Work to be completed:
Word for word, restate each of the entries below, and drop every picture.

Data supplied:
[Start of Attachment]

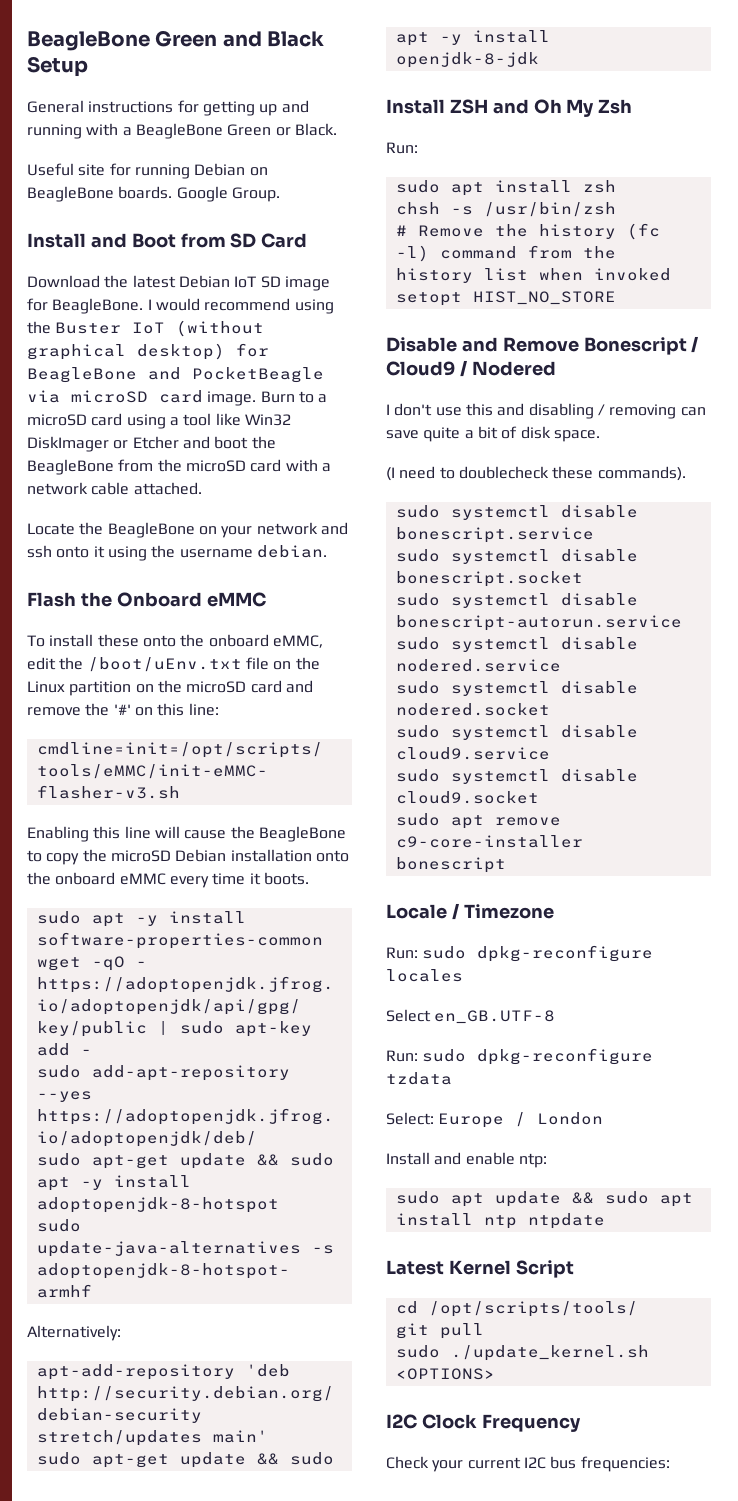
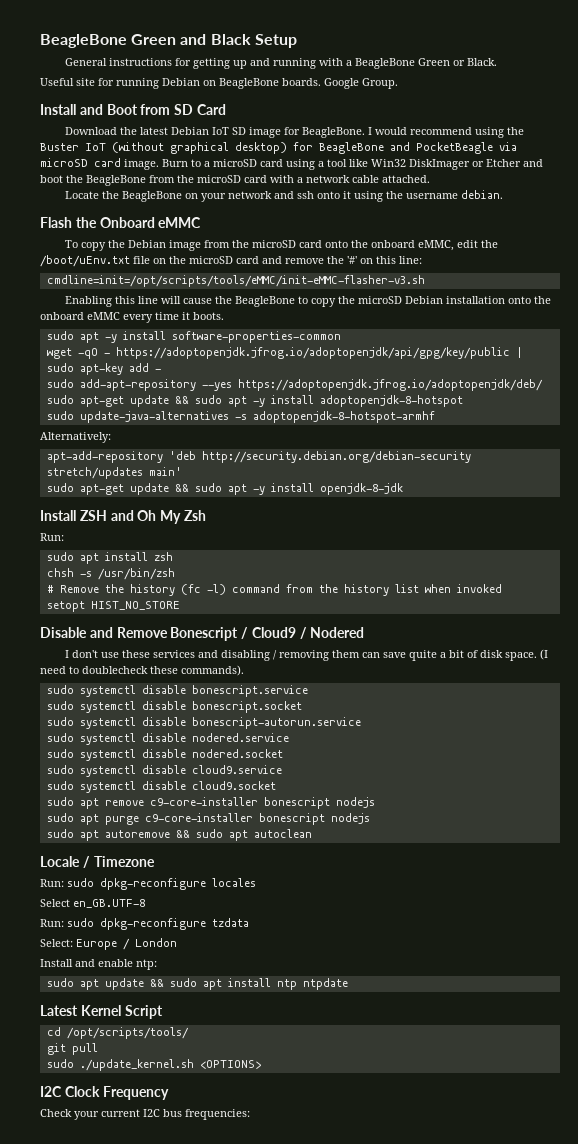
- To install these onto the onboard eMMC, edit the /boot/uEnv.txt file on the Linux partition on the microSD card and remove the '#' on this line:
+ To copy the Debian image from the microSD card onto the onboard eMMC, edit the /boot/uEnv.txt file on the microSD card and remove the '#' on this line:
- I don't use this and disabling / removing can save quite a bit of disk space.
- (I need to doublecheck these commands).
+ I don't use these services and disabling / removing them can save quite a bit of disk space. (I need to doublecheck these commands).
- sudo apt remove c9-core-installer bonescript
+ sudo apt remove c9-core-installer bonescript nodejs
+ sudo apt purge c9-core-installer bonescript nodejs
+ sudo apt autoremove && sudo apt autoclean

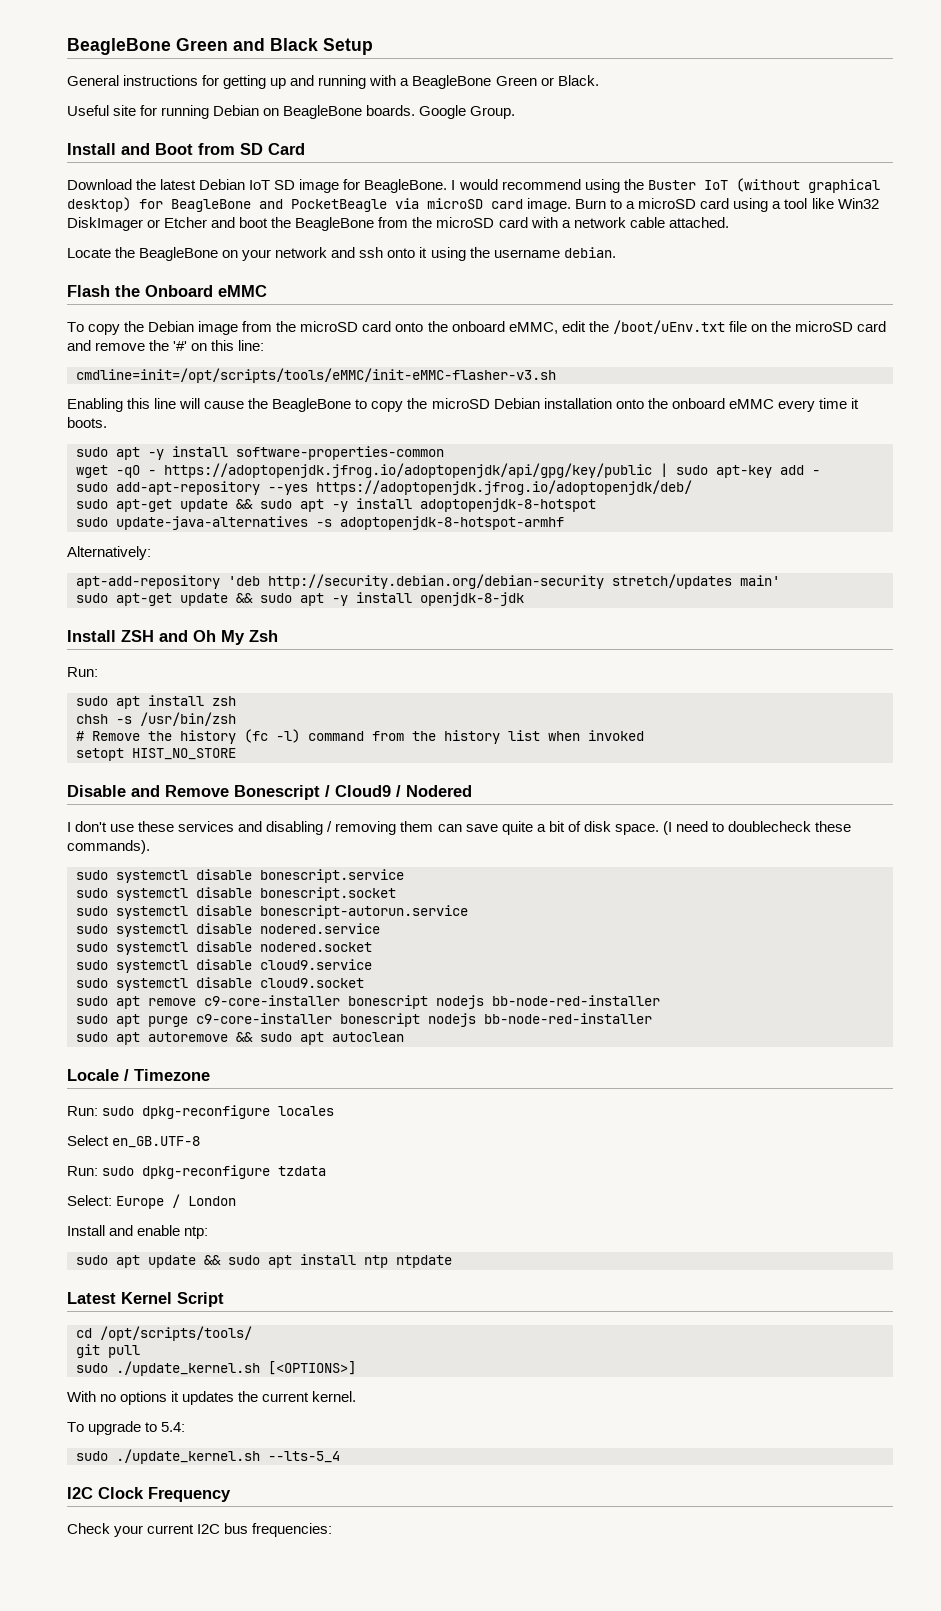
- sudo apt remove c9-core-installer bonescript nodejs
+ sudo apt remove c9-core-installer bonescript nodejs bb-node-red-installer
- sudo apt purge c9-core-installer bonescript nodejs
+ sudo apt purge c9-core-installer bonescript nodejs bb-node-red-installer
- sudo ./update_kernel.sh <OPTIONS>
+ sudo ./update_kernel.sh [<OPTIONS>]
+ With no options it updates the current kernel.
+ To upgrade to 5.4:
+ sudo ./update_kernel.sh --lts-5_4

[End of Attachment]

Response below:
- To install these onto the onboard eMMC, edit the /boot/uEnv.txt file on the Linux partition on the microSD card and remove the '#' on this line:
+ To copy the Debian image from the microSD card onto the onboard eMMC, edit the /boot/uEnv.txt file on the microSD card and remove the '#' on this line:
- I don't use this and disabling / removing can save quite a bit of disk space.
- (I need to doublecheck these commands).
+ I don't use these services and disabling / removing them can save quite a bit of disk space. (I need to doublecheck these commands).
- sudo apt remove c9-core-installer bonescript
+ sudo apt remove c9-core-installer bonescript nodejs
+ sudo apt purge c9-core-installer bonescript nodejs
+ sudo apt autoremove && sudo apt autoclean

- sudo apt remove c9-core-installer bonescript nodejs
+ sudo apt remove c9-core-installer bonescript nodejs bb-node-red-installer
- sudo apt purge c9-core-installer bonescript nodejs
+ sudo apt purge c9-core-installer bonescript nodejs bb-node-red-installer
- sudo ./update_kernel.sh <OPTIONS>
+ sudo ./update_kernel.sh [<OPTIONS>]
+ With no options it updates the current kernel.
+ To upgrade to 5.4:
+ sudo ./update_kernel.sh --lts-5_4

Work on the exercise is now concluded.